> [Requirement]: Please reproduce the data exactly, though every picture must stay out.

Records shown Block Start

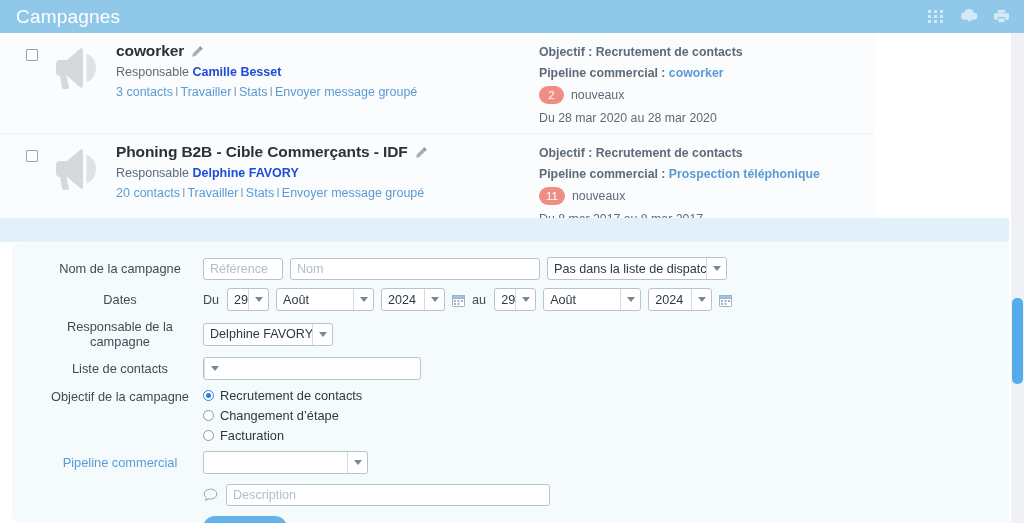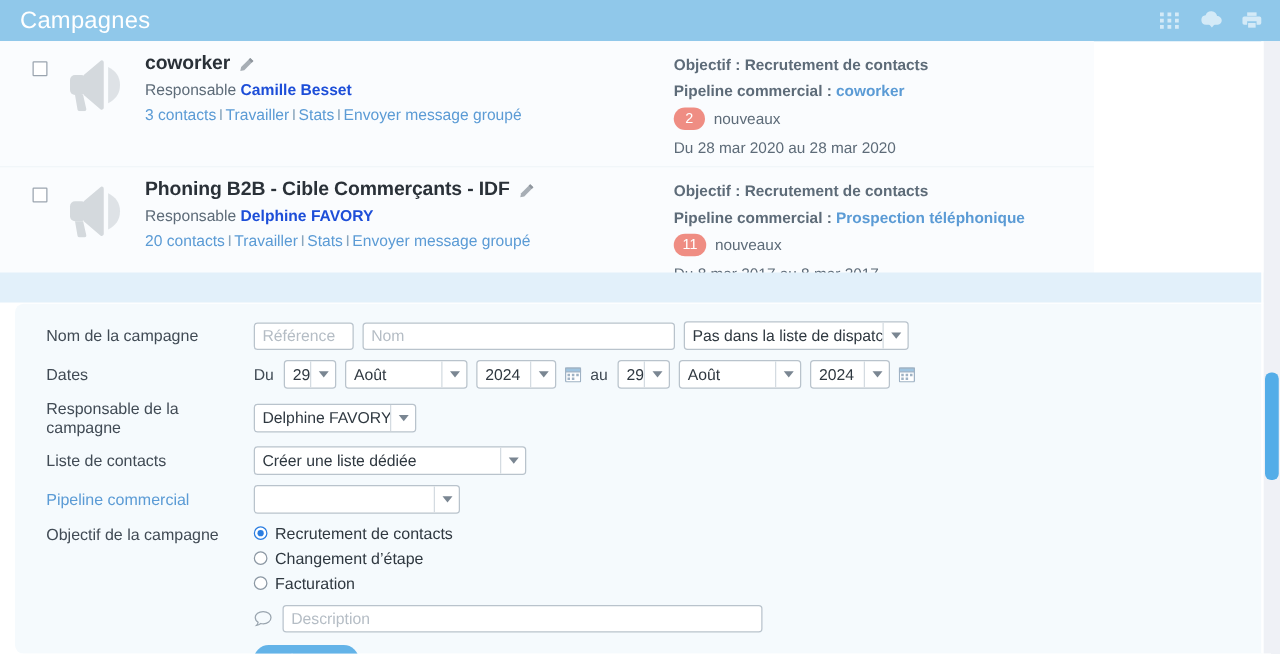--- a/index.html
+++ b/index.html
@@ -170,39 +170,40 @@
     align-items: center;
     margin-bottom: 8px;
     padding-left: 13px;
   }
   .flabel {
     width: 178px;
     flex: none;
     font-size: 12.8px;
     color: #414b55;
     padding-left: 12px;
+    text-align: center;
   }
   .flabel.link { color: #5b9bd5; cursor: pointer; }
   .fctl { display: flex; align-items: center; gap: 7px; }
 
   input.txt {
     height: 22px;
     border: 1px solid #b9c3cc;
     border-radius: 3px;
     background: #ffffff;
     font-family: "Liberation Sans", sans-serif;
     font-size: 12.6px;
     color: #333;
     padding: 0 6px;
     outline: none;
   }
   input.txt::placeholder { color: #b5bdc5; }
   .in-ref { width: 80px; }
   .in-nom { width: 250px; }
-  .in-desc { width: 384px; height: 21px; }
+  .in-desc { width: 324px; height: 21px; }
 
   
   .sel {
     height: 23px;
     border: 1px solid #b9c3cc;
     border-radius: 3px;
     background: #ffffff;
     display: inline-flex;
     align-items: center;
     font-size: 12.6px;
@@ -511,31 +512,20 @@
           <span class="val">Delphine FAVORY</span>
           <span class="arw"></span>
         </div>
       </div>
     </div>
 
     <div class="frow">
       <div class="flabel">Liste de contacts</div>
       <div class="fctl">
         <div class="sel sel-liste">
-          <span class="val">Créer une liste dédiée</span>
-          <span class="arw"></span>
-        </div>
-      </div>
-    </div>
-
-    <div class="frow">
-      <div class="flabel link">Pipeline commercial</div>
-      <div class="fctl">
-        <div class="sel sel-pipe">
-          <span class="val"></span>
           <span class="arw"></span>
         </div>
       </div>
     </div>
 
     <div class="frow objrow">
       <div class="flabel">Objectif de la campagne</div>
       <div class="radio-group" id="objectif-radios">
           <label class="radio-item">
             <span class="rdo on"></span>
@@ -545,20 +535,30 @@
             <span class="rdo"></span>
     <span>Changement d’étape</span>
           </label>
           <label class="radio-item">
             <span class="rdo"></span>
     <span>Facturation</span>
           </label>
         </div>
     </div>
 
+    <div class="frow">
+      <div class="flabel link">Pipeline commercial</div>
+      <div class="fctl">
+        <div class="sel sel-pipe">
+          <span class="val"></span>
+          <span class="arw"></span>
+        </div>
+      </div>
+    </div>
+
     <div class="desc-row">
       <span class="bubble">
         <svg viewBox="0 0 15 14" width="15" height="14">
           <path d="M7.5 1.2C4 1.2 1.2 3.3 1.2 6c0 1.5.9 2.9 2.3 3.8-.1.9-.6 1.8-1.3 2.5 1.3-.2 2.5-.8 3.4-1.5.6.1 1.3.2 1.9.2 3.5 0 6.3-2.2 6.3-5S11 1.2 7.5 1.2z" fill="none" stroke="#9aa5af" stroke-width="1"></path>
         </svg>
       </span>
       <input class="txt in-desc" type="text" placeholder="Description" style="">
     </div>
 
     <div class="btn-row">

Records shown Block End

> [Task result]:
--- a/index.html
+++ b/index.html
@@ -170,39 +170,40 @@
     align-items: center;
     margin-bottom: 8px;
     padding-left: 13px;
   }
   .flabel {
     width: 178px;
     flex: none;
     font-size: 12.8px;
     color: #414b55;
     padding-left: 12px;
+    text-align: center;
   }
   .flabel.link { color: #5b9bd5; cursor: pointer; }
   .fctl { display: flex; align-items: center; gap: 7px; }
 
   input.txt {
     height: 22px;
     border: 1px solid #b9c3cc;
     border-radius: 3px;
     background: #ffffff;
     font-family: "Liberation Sans", sans-serif;
     font-size: 12.6px;
     color: #333;
     padding: 0 6px;
     outline: none;
   }
   input.txt::placeholder { color: #b5bdc5; }
   .in-ref { width: 80px; }
   .in-nom { width: 250px; }
-  .in-desc { width: 384px; height: 21px; }
+  .in-desc { width: 324px; height: 21px; }
 
   
   .sel {
     height: 23px;
     border: 1px solid #b9c3cc;
     border-radius: 3px;
     background: #ffffff;
     display: inline-flex;
     align-items: center;
     font-size: 12.6px;
@@ -511,31 +512,20 @@
           <span class="val">Delphine FAVORY</span>
           <span class="arw"></span>
         </div>
       </div>
     </div>
 
     <div class="frow">
       <div class="flabel">Liste de contacts</div>
       <div class="fctl">
         <div class="sel sel-liste">
-          <span class="val">Créer une liste dédiée</span>
-          <span class="arw"></span>
-        </div>
-      </div>
-    </div>
-
-    <div class="frow">
-      <div class="flabel link">Pipeline commercial</div>
-      <div class="fctl">
-        <div class="sel sel-pipe">
-          <span class="val"></span>
           <span class="arw"></span>
         </div>
       </div>
     </div>
 
     <div class="frow objrow">
       <div class="flabel">Objectif de la campagne</div>
       <div class="radio-group" id="objectif-radios">
           <label class="radio-item">
             <span class="rdo on"></span>
@@ -545,20 +535,30 @@
             <span class="rdo"></span>
     <span>Changement d’étape</span>
           </label>
           <label class="radio-item">
             <span class="rdo"></span>
     <span>Facturation</span>
           </label>
         </div>
     </div>
 
+    <div class="frow">
+      <div class="flabel link">Pipeline commercial</div>
+      <div class="fctl">
+        <div class="sel sel-pipe">
+          <span class="val"></span>
+          <span class="arw"></span>
+        </div>
+      </div>
+    </div>
+
     <div class="desc-row">
       <span class="bubble">
         <svg viewBox="0 0 15 14" width="15" height="14">
           <path d="M7.5 1.2C4 1.2 1.2 3.3 1.2 6c0 1.5.9 2.9 2.3 3.8-.1.9-.6 1.8-1.3 2.5 1.3-.2 2.5-.8 3.4-1.5.6.1 1.3.2 1.9.2 3.5 0 6.3-2.2 6.3-5S11 1.2 7.5 1.2z" fill="none" stroke="#9aa5af" stroke-width="1"></path>
         </svg>
       </span>
       <input class="txt in-desc" type="text" placeholder="Description" style="">
     </div>
 
     <div class="btn-row">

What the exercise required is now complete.